Hence, this explains why when the Federal Reserve increases rates, the stock market can experience a contraction.  A thing to keep in mind is the current rate is 2.25% and the United States has had an average rate of 5.67% from 1971 to 2019.  While rates reached a high of in 1980 and a low of 0.25% in December of 2008.

Now, with regards to my portfolio, I’m intending to significantly add to my long position in Apple (APPL).  Starting with Apple, the company has the lowest P/E ratio among the FAANG stocks. Also, when discussing the FAANG stocks, I like to include Microsoft (MFST) so my version, in this instance, can be called the FAANGM stocks.  Hence, below I’ve listed the individual P/E ratios of the companies within the FAANGM.

  • Facebook (FB) P/E: 26.36
  • Amazon (AMZN) P/E: 74.05
  • Apple (APPL) P/E: 14.72
  • Netflix (NFLX) P/E: 122.57
  • Alphabet (GOOGL) P/E: 27.75
  • Microsoft (MFST) P/E: 27.50  

At $175.07 I find myself close to pulling the trigger and loading up on shares considering I have about $400,000 to $600,000 to utilize depending on how aggressive I want to invest.  Understanbly there are a multitude of factors that have led to Apple’s price decrease. Trade wars, potential production issues and the smartphone sales all have have contributed, but I’m a firm believer in the company and the recent growth in their services.  One thing to note before ending the article, since 2017, 5 highly publicized IPOs have been Uber, Lyft, Pinterest, Spotify and Snapchat. What is one thing they all have in common? They are all applications within the app store and are used within the Apple product network through Iphones, Tablets, etc.  When we think of innovation in the terms of Apple, one immediately thinks of revolutionary products (i.e. the Iphone) but what people are failing to recognize is the second wave of innovation is coming from within their services network. Uber, Lyft, Pinterest, Spotify and Snapchat all need the Iphone to market their services and compete for Apple user’s attention and dollars.  What I se here also developing is a services moat.

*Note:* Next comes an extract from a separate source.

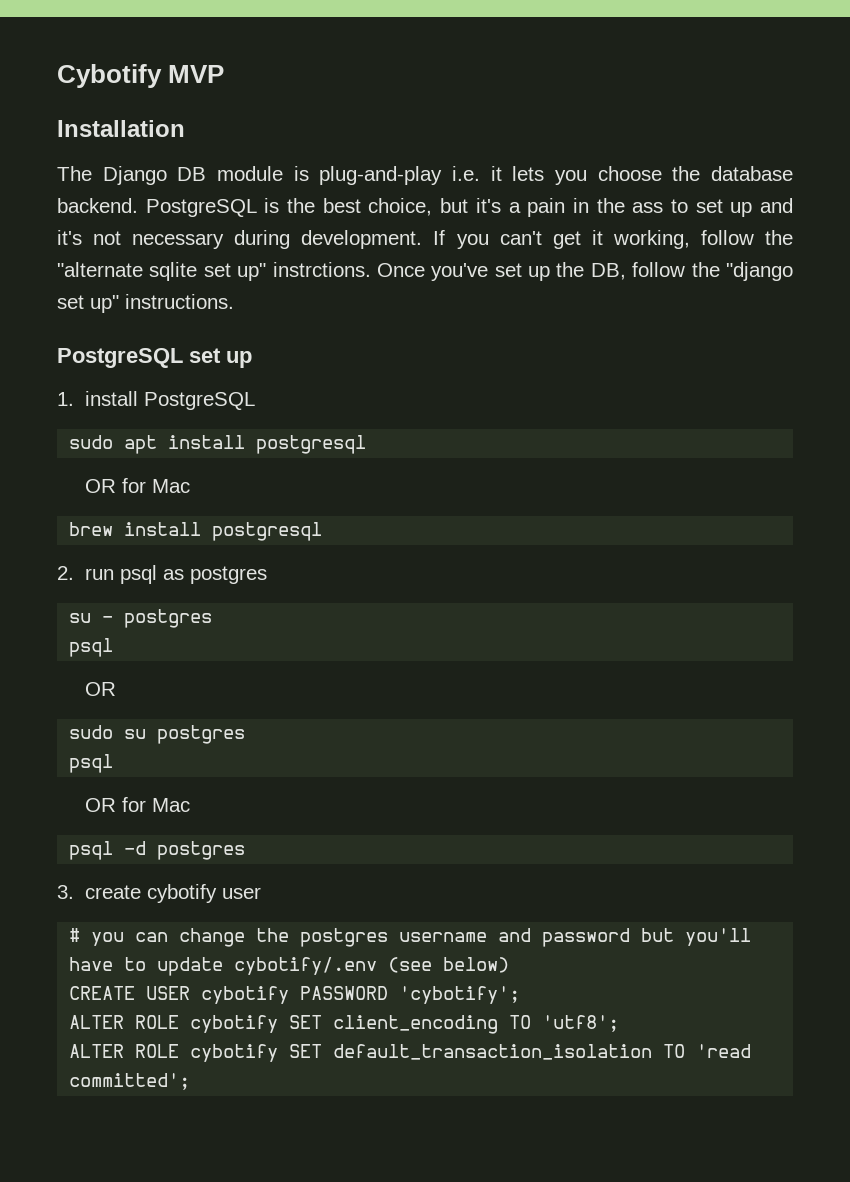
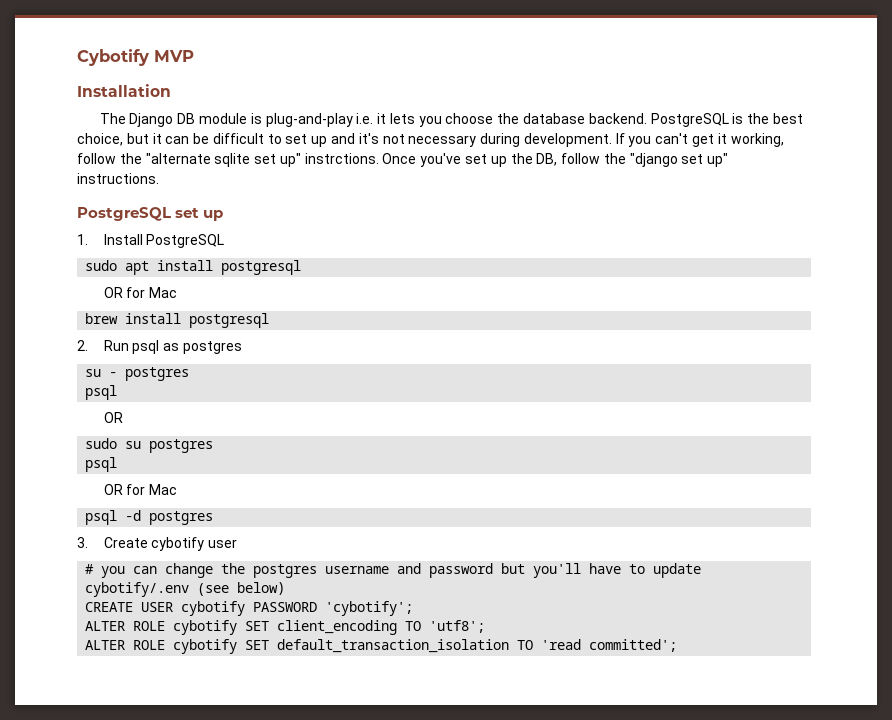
[475,198,664,217] it's a pain in the ass -> [152,133,264,144] it can be difficult
[85,391,139,406] install -> [103,234,143,245] Install
[85,568,115,580] run -> [103,340,129,351] Run
[85,885,142,899] create -> [103,537,148,548] Create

When I previously wrote about Twitch I wrote “While inherent risk always lies within the video game creators (similar to fashion or retail their franchises can simply fall out of popularity) Twitch seems to have a completely different model in which they aren’t subjected to this. For example, if the current popular game Fortnite becomes a thing of the past Epic Games maybe struggle to replace their primary franchise/money maker, while all Twitch has to do is shift it’s live streaming focus to another popular game/platform.”  To bring this back to Apple, Uber or Snapchat can go out of favor and whenever company goes “cold” its replaced by one that’s “hot” or “trendy”. As for the services offered within the app store, some will disappear and new services will come to prominence, but the moat for Apple is there because they have very little skin in the “hot” and “cold” game. They are profiting from other companies innovation within their network and this will in-turn drive demand and need for Apple’s individual products (think Iphone, Computer, Tablet, etc).